Bennett's December surge caught Netanyahu's campaign flat-footed. Israeli elections are tallied in Knesset seats control of 61 of the 120 available is needed to form a government and in one monthlong stretch, polls showed the conjoined Likud-Beiteinu bloc was losing a seat a week to Jewish Home. The hemorrhaging got worse when Netanyahu attacked Bennett for saying in an interview that as a military reservist, he could not obey in good conscience an order to evict settlers from their homes should the army be called in to dismantle settlements as part of a peace deal. Swing voters found Bennett's agonizing more attractive than Netanyahu's attack.

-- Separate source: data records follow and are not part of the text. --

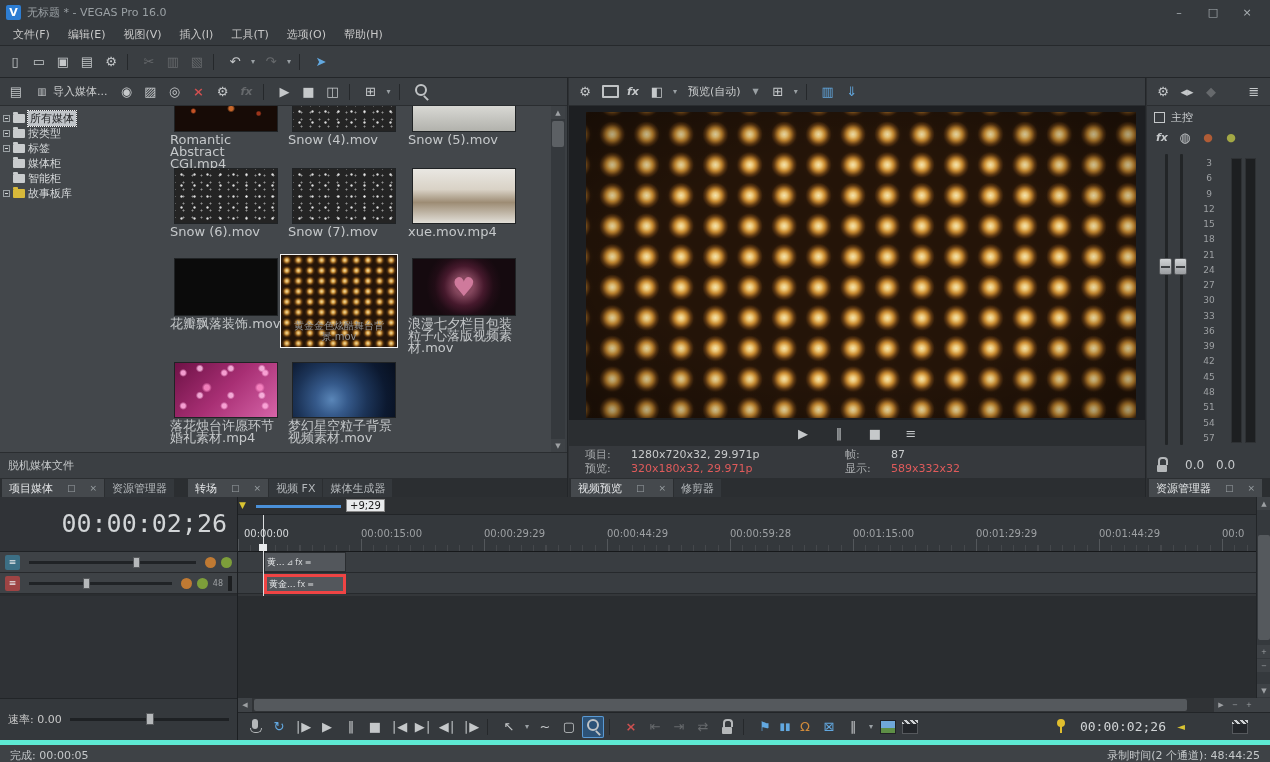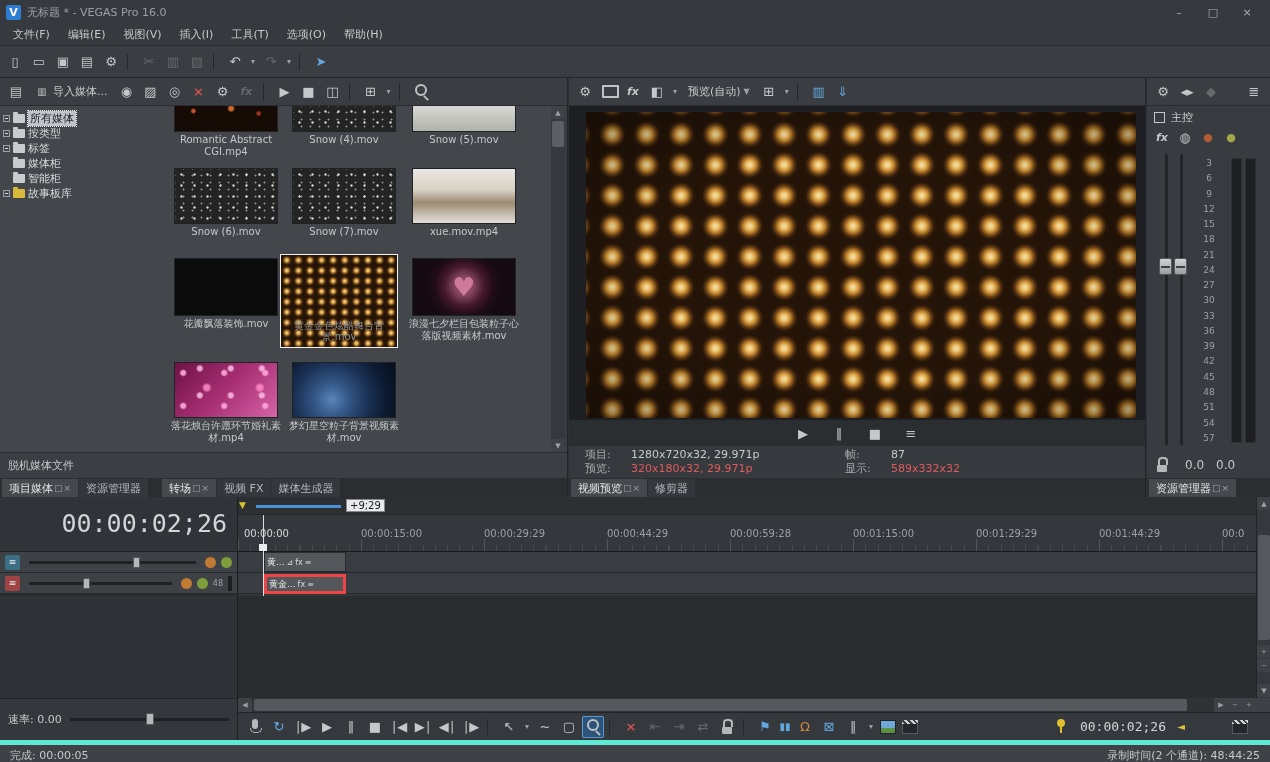--- a/index.html
+++ b/index.html
@@ -68,7 +68,7 @@
        display:flex;align-items:center;padding:0 5px;gap:2px}
   .tbgroup{display:inline-flex;align-items:center;gap:2px}
   .import-btn{display:flex;align-items:center;gap:4px;padding:2px 6px;color:#c8cacb}
-  .qbtn{display:flex;align-items:center;gap:3px;padding:2px 6px;color:#c8cacb}
+  .qbtn{display:flex;align-items:center;gap:12px;padding:2px 6px;color:#c8cacb}
   .dda{font-size:8px;color:#9aa0a4}
 
   

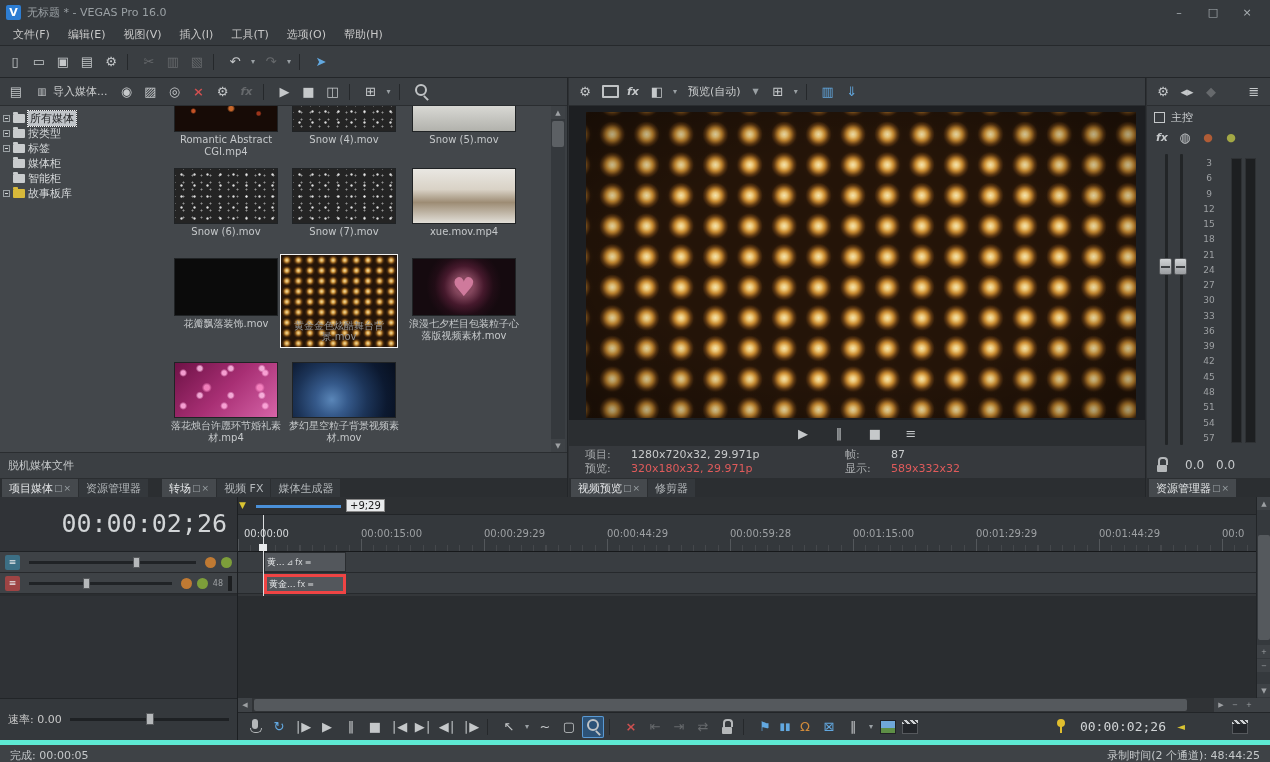--- a/index.html
+++ b/index.html
@@ -84,7 +84,7 @@
   .thumbs{position:absolute;left:112px;top:28px;right:16px;bottom:45px;background:#43474b;overflow:hidden}
   .titem{position:absolute;display:flex;flex-direction:column;align-items:center;gap:2px}
   .tpic{width:104px;height:56px;border:1px solid #202325;position:relative}
-  .tcap{font-size:10px;line-height:12px;color:#c5c8ca;text-align:center;width:112px}
+  .tcap{font-size:13px;line-height:12px;color:#c5c8ca;text-align:left;width:112px}
   .t1{left:58px;top:0}.t2{left:176px;top:0}.t3{left:296px;top:0}
   .t1 .tpic,.t2 .tpic,.t3 .tpic{height:26px;border-top:none}
   .t4{left:58px;top:62px}.t5{left:176px;top:62px}.t6{left:296px;top:62px}

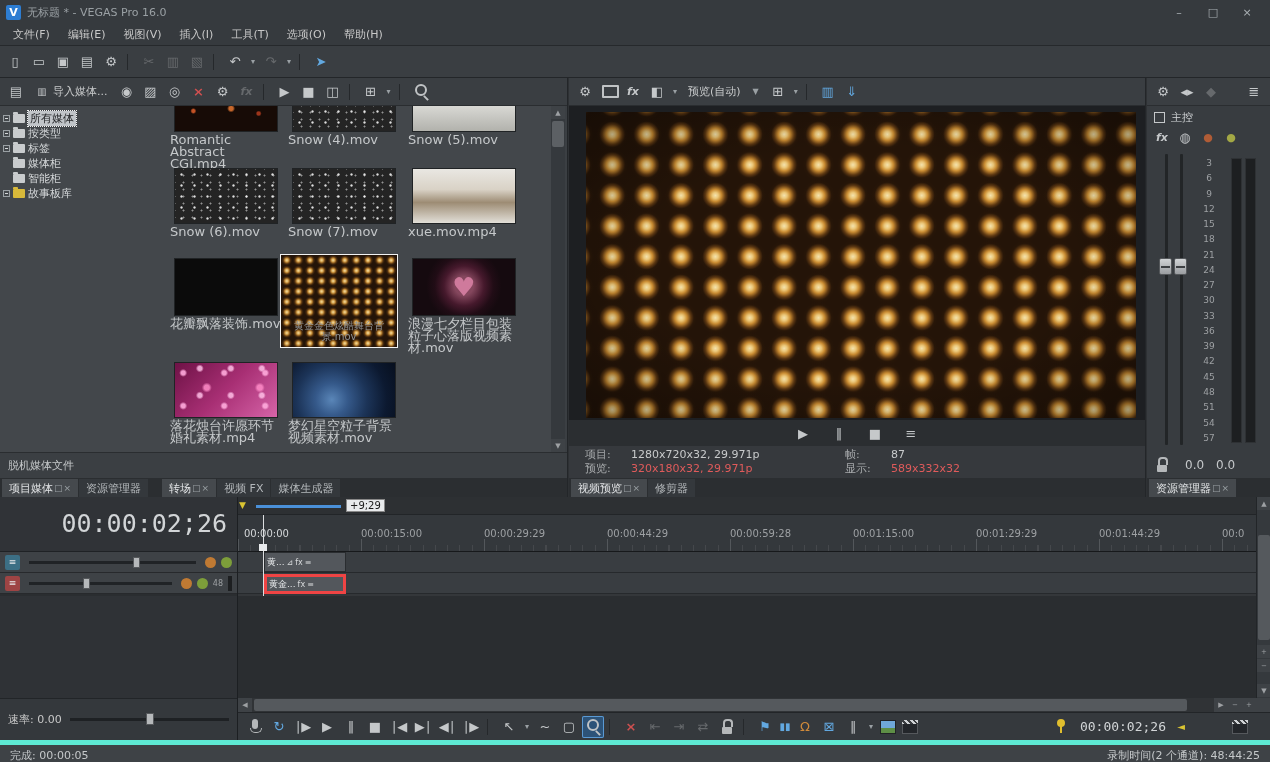--- a/index.html
+++ b/index.html
@@ -129,7 +129,7 @@
   
   .tabbar{position:absolute;left:0;right:0;bottom:0;height:19px;background:#2b2e31;
           display:flex;align-items:flex-end;gap:1px;padding:0 2px}
-  .tab{height:18px;display:flex;align-items:center;padding:0 7px;gap:1px;background:#34383c;color:#b4b8bb}
+  .tab{height:18px;display:flex;align-items:center;padding:0 7px;gap:14px;background:#34383c;color:#b4b8bb}
   .tab.active{background:#45494d;color:#e2e4e6}
   .tctl{font-size:9px;color:#9aa0a4}
   .tabgap{width:12px}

Danny Danon, a Likud parliamentarian regarded as vehemently pro-settler, shakes his head. "I'm a leftist compared to these people," he says. He spoke to Time in Petah Tikva, an electoral battlefield city in central Israel where a high school had just hosted a candidates' debate and mock elections. In the courtyard, a 10th-grader had plastered her body with stickers for both Bennett and Netanyahu. "I'm Naftali and Bibi. I love the right," says Jordan Zecharia, 16. "I'm looking for a party that will take care of the "
"Arabs," says her friend Gal Hachmon. "The security issues need to be finished."
Netanyahu's slate prevailed in the mock elections, though perhaps not by the margin he's seeking in the real elections. Bibi wants to win big: "Strong Prime Minister, strong Israel" is his slogan. But the incumbent's campaign, knocked back a few paces when Lieberman was indicted Dec. 30 on fraud charges, was having a tough week. Danon had been with Netan-yahu in northern Israel the day before, when the Prime Minister bristled at people repeating the conventional wisdom that he is a lock. "Stop saying it," Danon said in frustration after the event, "because if you keep saying it," people will stray to other parties. "God forbid. It happened in 1996." That was the year that then Prime Minister Shimon Peres called elections, fully expecting to return to power, only to be blindsided by a challenger from the right. No polls suggest that Bennett could do that this year, but surveys do show an unusually high number of undecided voters. And the risk of underestimating the pace of Israel's drift to the right should not be lost on the young conservative who prevailed almost 17 years ago. His name: Benjamin Netanyahu.